July 2014 Surgery Sisters

belleb-  With you in spirit tomorrow!  As someone on the board said, now your main job is just to show up on time.  It will go great tomorrow and, honestly, it was not near as difficult as I thought it was going to be.  I think sometimes we imagine the worst.  For my PBMX, I had a 8:00 am surgery time and that was great.  I arrived and by early afternoon I was in recovery.  They offered me some beef broth about 5 pm and that felt so good on my throat.  The broth and ice chips were my favorites that afternoon.  

Give us an update when you feel up to but focus on just healing and recovering!

Ally

Thanks, guys!!

Kellog

Wishing you the best tomorrow.  Will be thinking of you tomorrow.

Hi, all -

It's taken me a while to post since surgery on 7/16, but I am doing well.  I had two drains removed...the two that are left are driving me crazy!  They said to "strip" them to move things along so they don't get clogged, but mine seem to still be getting clogged up at the top.  The nurse who took out the two other drains on Tuesday said it may be that I don't have enough fluid in there to push things along.  I wish I could get these last two out earlier than next Thursday!  I am amazed at how tight the muscles are under my arms and across my chest.  I was given the go ahead to some stretching exercises so I am doing those and they seem to be helping.  I was told not to do the other exercises until the drains come out.  From you ladies who are ahead of me - how long did it take you for things to loosen up and for your range of motion t get back to normal?  

As for my pathology, they did find four small IDC tumors along with the DCIS, but the good news is that they said the margins were widely clear at 5mm and the sentinel nodes they removed were clear.  Some other lymph nodes were mixed in with some of the tissue, too and all those were also clear, so I am happy about all that.  I am seeing an oncologist on Thursday to see if they want me to do anything else.  The surgeon said they might suggest Tamoxifen.  The tumors were ER+ PR+ and Her2-.   

It was nice to read through and catch up on how everyone is doing!

Yes, 3 weeks is normal for a drain to stay in, I think 3-4 weeks is about the average and on occasion there's a stubborn one that needs 6-8 weeks.  

Hope you're doing well! 

Yay belleb! Glad you made it home. What time was your surgery? Mines not until 4:45 PM. I'm trying to guess what time the next day I may get to leave. It's a 2 hr drive to my sister's plus we have to go by my house to pick up all my stuff.

Wonder why some people get 4 drains and some only get two? Fingers crossed I end up w/ two.

Blergh! My PS is using Alloderm, so I guess I will end up w/ 4.

I had my BMX yesterday.  I'm still in the hospital.  My surgery was late, I didn't get to my room until 8pm last night.  I am still having trouble with lightheadedness and dizziness when I get up. The plan is to go home tomorrow. Other then that I am doing good. 

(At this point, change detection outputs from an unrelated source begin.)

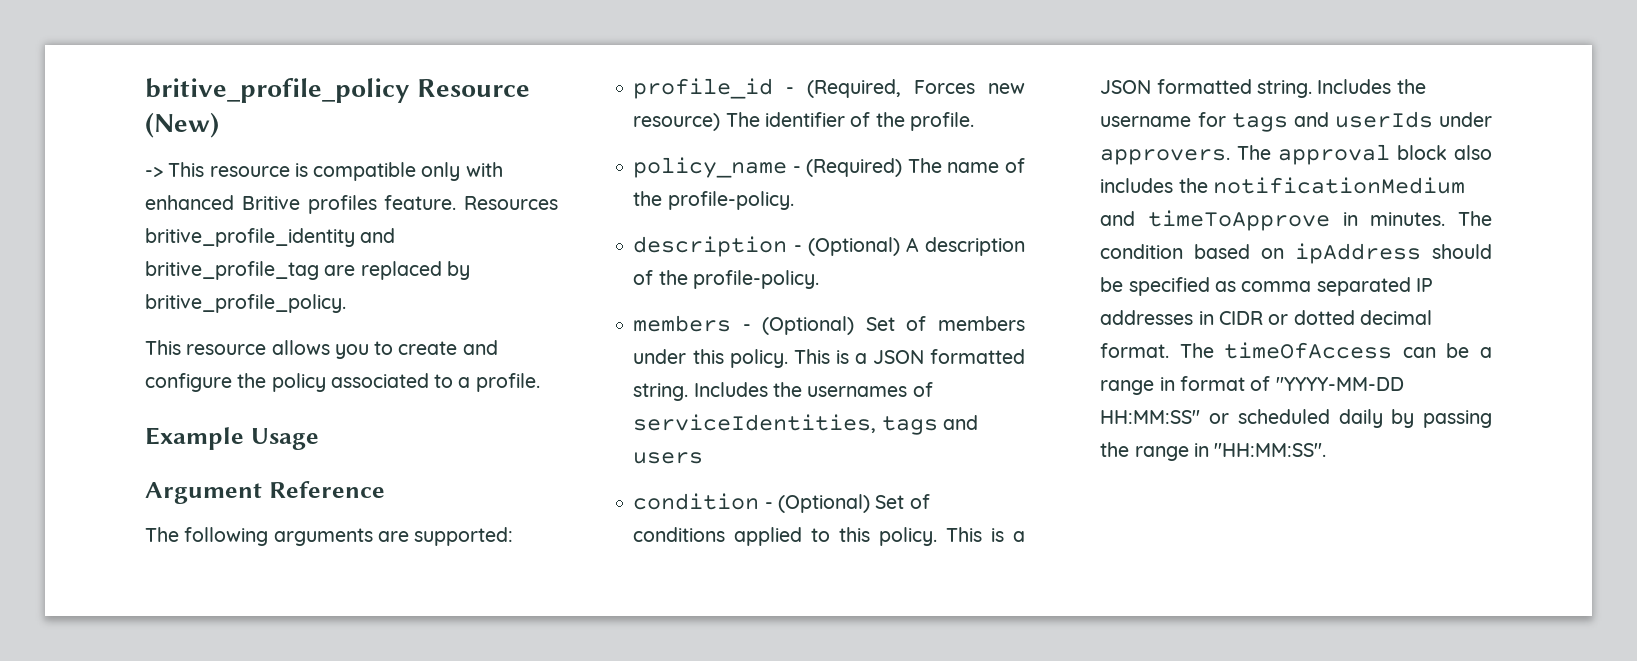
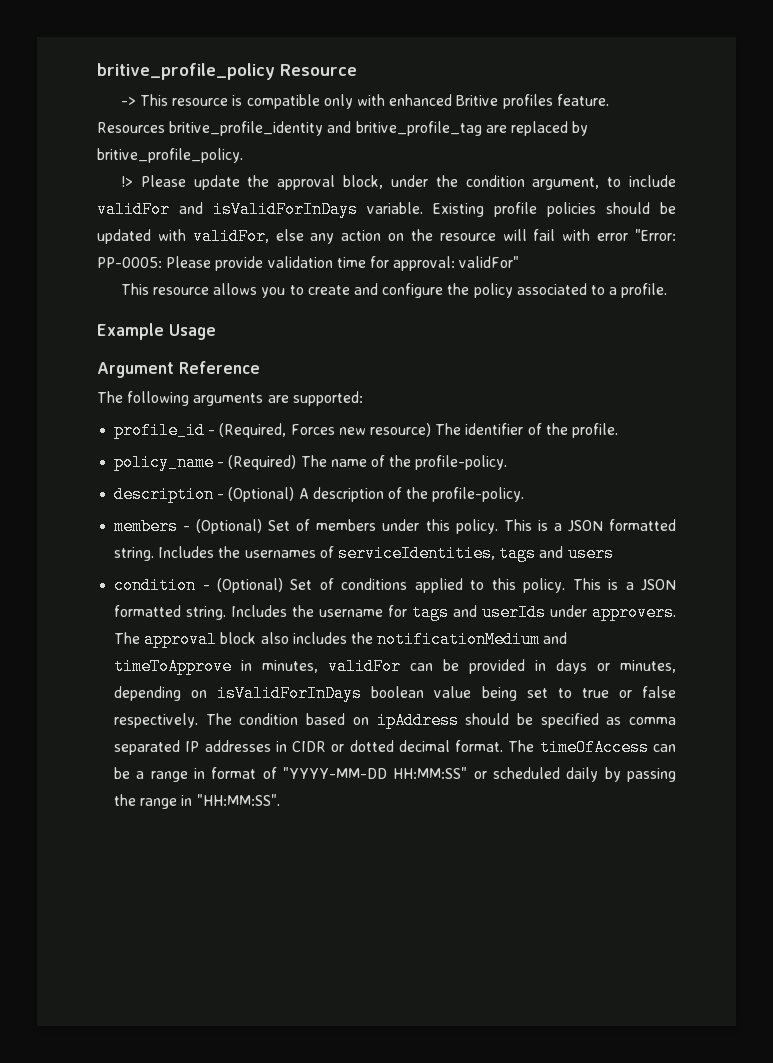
[145,112,219,138] (New) -> (357, 70) none
(346, 303) none -> [120,175,676,190] [97,201,676,218] [97,228,676,245] [97,256,520,271] // !> Please update the approval block, under the condition argument, to include validFor and isValidForInDays variable. Existing profile policies should be updated with validFor, else any action on the resource will fail with error "Error: PP-0005: Please provide validation time for approval: validFor"
[1370,212,1446,226] minutes. -> [262,658,677,675] [114,685,677,702] [114,713,199,728] minutes, validFor can be provided in days or minutes, depending on isValidForInDays boolean value being set to true or false respectively.

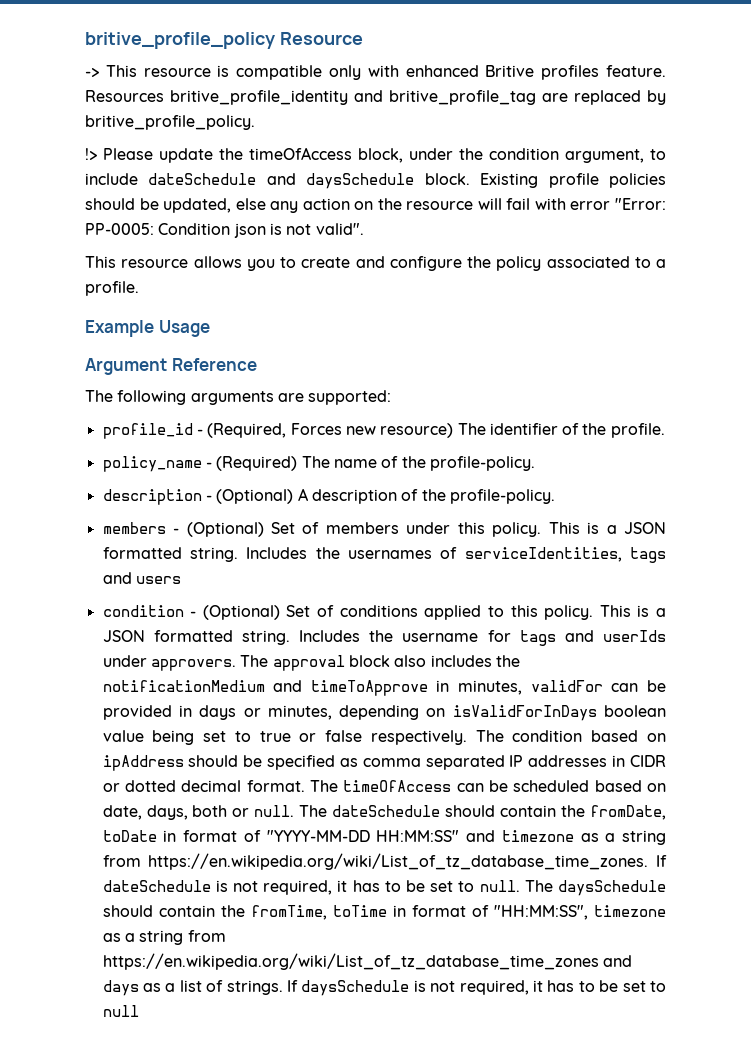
[277,175,336,190] approval -> [249,147,352,160] timeOfAccess
[97,201,423,218] validFor and isValidForInDays variable. -> [148,173,470,189] dateSchedule and daysSchedule block.
[97,228,269,245] updated with validFor, -> [163,198,232,213] updated,
[166,256,520,271] Please provide validation time for approval: validFor" -> [158,223,364,238] Condition json is not valid".
[136,771,188,782] a range -> [513,780,667,792] [102,805,666,820] [102,830,157,842] scheduled based on date, days, both or null. The dateSchedule should contain the fromDate, toDate
[473,767,676,782] [114,794,280,809] or scheduled daily by passing the range in "HH:MM:SS". -> [466,830,667,845] [102,853,667,870] [102,880,666,896] [102,905,666,920] [102,930,226,945] [102,953,632,970] [102,980,666,996] [102,1005,139,1017] and timezone as a string from https://en.wikipedia.org/wiki/List_of_tz_database_time_zones. If dateSchedule is not required, it has to be set to null. The daysSchedule should contain the fromTime, toTime in format of "HH:MM:SS", timezone as a string from https://en.wikipedia.org/wiki/List_of_tz_database_time_zones and days as a list of strings. If daysSchedule is not required, it has to be set to null

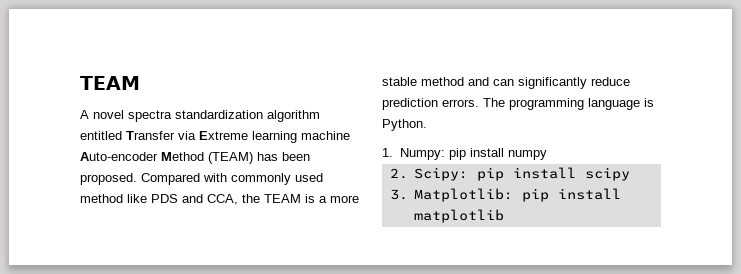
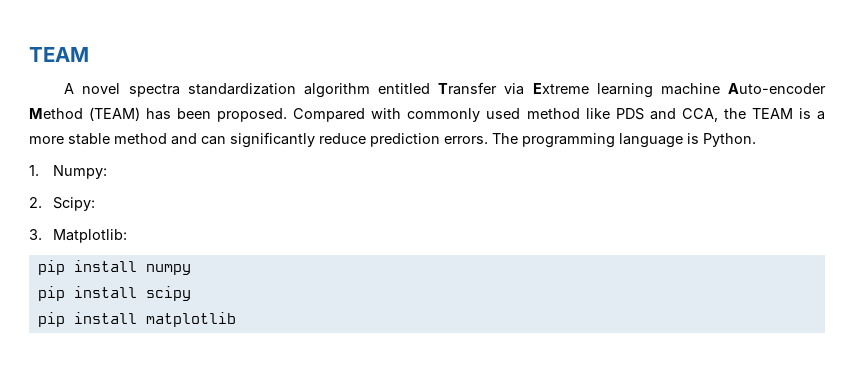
(446, 154) none -> [29,197,95,211] [29,229,127,243] // 2. Scipy: // 3. Matplotlib: //
[389,167,469,181] 2. Scipy: -> (191, 269) none
[389,188,514,202] 3. Matplotlib: -> (191, 293) none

Hi all, I am new to this forum (just found it yesterday). I had a bilateral mastectomy with reconstruction earlier this week and was feeling down yesterday so I was looking for words of advice and came upon this site. I am impatient to feel normal again and am also bothered that I am not my usual cheerful self.  It was nice coming to this board and finding out that the range of emotions I am having are perfectly normal and not feeling like the independent, strong woman after surgery is okay. So, I wanted to thank you all for sharing your experiences which have helped me.

I will keep reading your words and look forward to connecting with my fellow BC sisters!

It's been 48 hours since surgery and I'm still only having discomfort from the drain sites - they are sore when I walk or otherwise move, but if I'm just sitting or laying down, I'm pretty good. I did not have reconstruction, so that might be why I only have 2 drains too. They aren't putting out as much as I thought they would, so hopefully they will come out on time! Last night we drained them at 9:00 and I didn't wake up until almost 8:30 and they each only had 15ccs in them. Every time my husband "strips the drains" I'm scared they're going to tear! lol I still have the compression Ace bandage on, wondering when I will take that off. Surgeon said anytime I feel like it - maybe the drain sites will be more comfortable without? I'll see how today goes.

jill8 and barremom64 - I am feeling much like you two...can't wait to get back to normal!  My surgery was 7/16.  I had 4 drains and will get the last two out on 7/31 and I can't wait!  Still no jeans for me - I've been lounging in pj bottoms the whole time.  Have either of you started any arm exercises yet?  I couldn't start until after a week and even now can only do two until I see the doctor on Thursday.  I'm just so anxious to get my arms moving more!

belleb - I agree - the drains have been the worst, too and I did not expect to feel nothing where my breasts were removed.  I also did not do reconstruction and was surprised to have a somewhat raised area in the center near my sternum.  Am hoping that will smooth out some as the healing continues.  

kimag - I was wondering, since you were two weeks ahead of me on surgery, how is your range of motion with your arms?  Has the tightness loosened up a lot?  

kellogg2006 - hope you are doing well! 

straitlover - you're almost there - hang in there!  I am also in NC - not far from Charlotte. 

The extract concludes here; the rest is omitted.